Items from a dataset
---+---

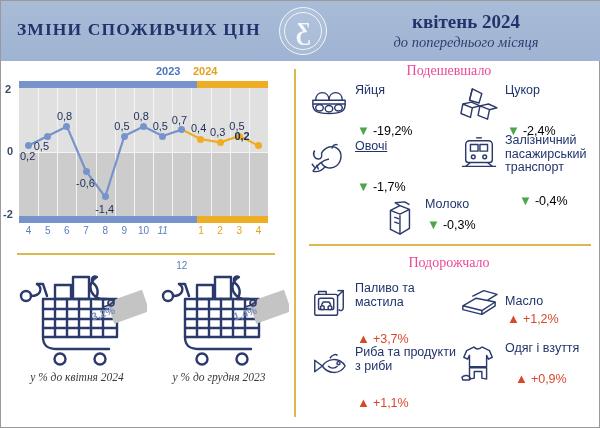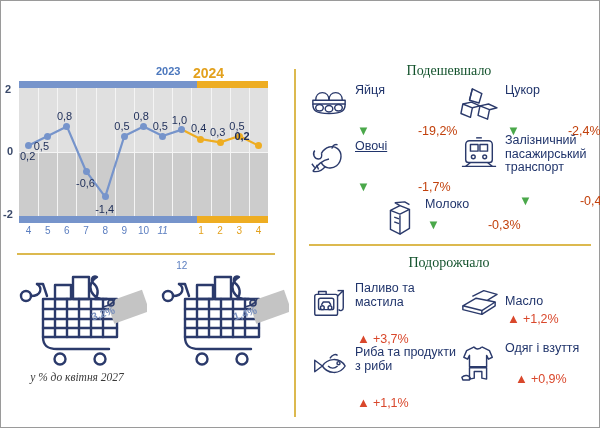--- a/index.html
+++ b/index.html
@@ -161,6 +161,15 @@
 
 <div id="page">
 
+  <div id="header">
+    <div id="header-title">ЗМІНИ СПОЖИВЧИХ ЦІН</div>
+    <div id="logo">
+      <div class="ring"></div>
+      <div class="sigma">Ƹ</div>
+    </div>
+    <div id="header-month">квітень 2024</div>
+    <div id="header-sub">до попереднього місяця</div>
+  </div>
 
   <div id="vdiv"></div>
 

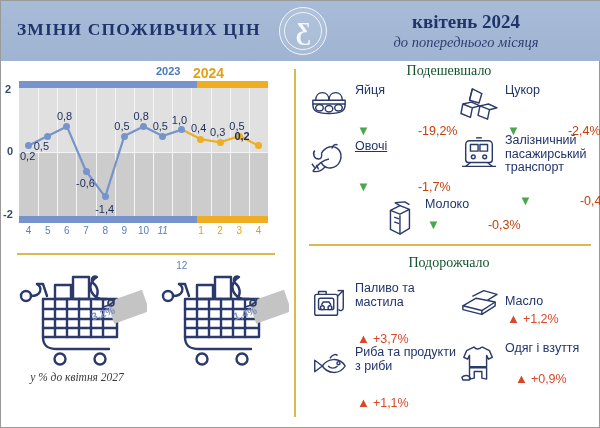--- a/index.html
+++ b/index.html
@@ -73,7 +73,7 @@
   }
   #year-2024{
     position:absolute;left:192px;top:2px;
-    font-size:14px;font-weight:bold;color:#e3a11d;
+    font-size:11px;font-weight:bold;color:#e3a11d;
   }
   .topbar{position:absolute;top:18px;height:7px;}
   .topbar.blue{left:18px;width:178px;background:#7694cb;}

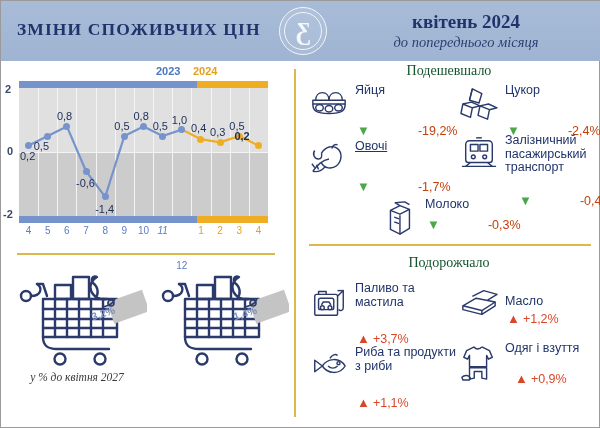--- a/index.html
+++ b/index.html
@@ -131,7 +131,7 @@
   #panel-dearer{position:absolute;left:300px;top:254px;width:296px;height:166px;}
   .panel-title{
     position:absolute;top:0;width:100%;text-align:center;
-    font-size:14px;color:#14532d;
+    font-size:14px;color:#ec4899;
     font-family:"Liberation Serif", serif;
   }
   #gold-rule-right{

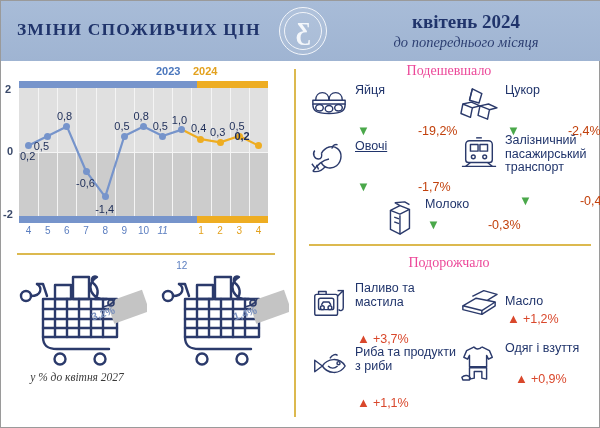--- a/index.html
+++ b/index.html
@@ -249,7 +249,7 @@
         <div class="vlabel" style="left: 113.346px; top: 57px;">0,5</div>
         <div class="vlabel" style="left: 132.5px; top: 47.4px;">0,8</div>
         <div class="vlabel" style="left: 151.654px; top: 57px;">0,5</div>
-        <div class="vlabel" style="left: 170.808px; top: 50.6px;">1,0</div>
+        <div class="vlabel" style="left: 170.808px; top: 50.6px;">0,7</div>
         <div class="vlabel" style="left: 189.962px; top: 59.2px;">0,4</div>
         <div class="vlabel" style="left: 209.115px; top: 63.4px;">0,3</div>
         <div class="vlabel" style="left: 228.269px; top: 57px;">0,5</div>

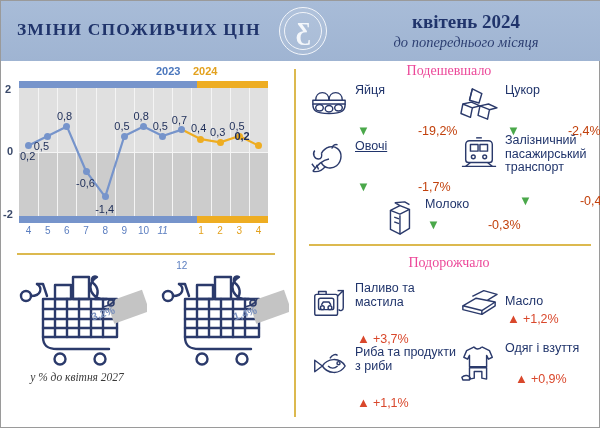--- a/index.html
+++ b/index.html
@@ -150,7 +150,7 @@
   }
   .item .val .tri{font-size:13px;margin-right:3px;}
   .down .tri{color:#4aa84a;}
-  .down .num{color:#c2410c;margin-left:45px;}
+  .down .num{color:#000000;}
   .up .tri{color:#d9472b;}
   .up .num{color:#d9472b;}
 

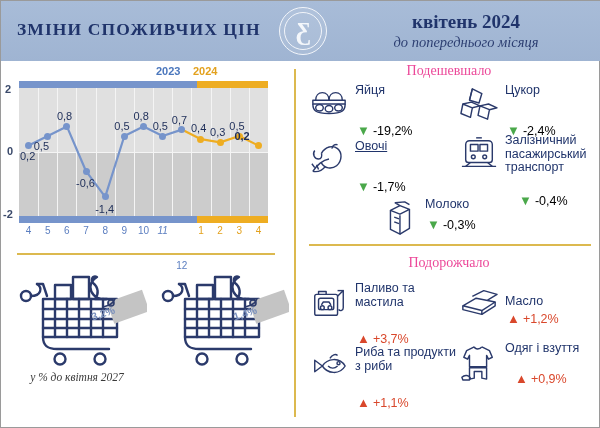--- a/index.html
+++ b/index.html
@@ -284,7 +284,7 @@
       </g>
     </svg>
     <div class="tag-text" id="tag-1">3,2%</div>
-    <div class="cart-cap">у % до квітня 2027</div>
+    <div class="cart-cap">у % до квітня 2024</div>
   </div>
 
   <div class="cart-block" id="cart-2">

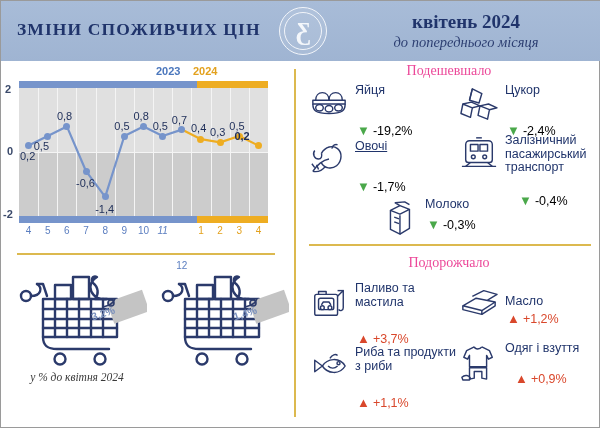--- a/index.html
+++ b/index.html
@@ -312,6 +312,7 @@
       </g>
     </svg>
     <div class="tag-text" id="tag-2">1,4%</div>
+    <div class="cart-cap">у % до грудня 2023</div>
   </div>
 
   <div id="panel-cheaper">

---+---

What you have to do
On how many lines above does "color" occur? Say the number only.

Output of the task
9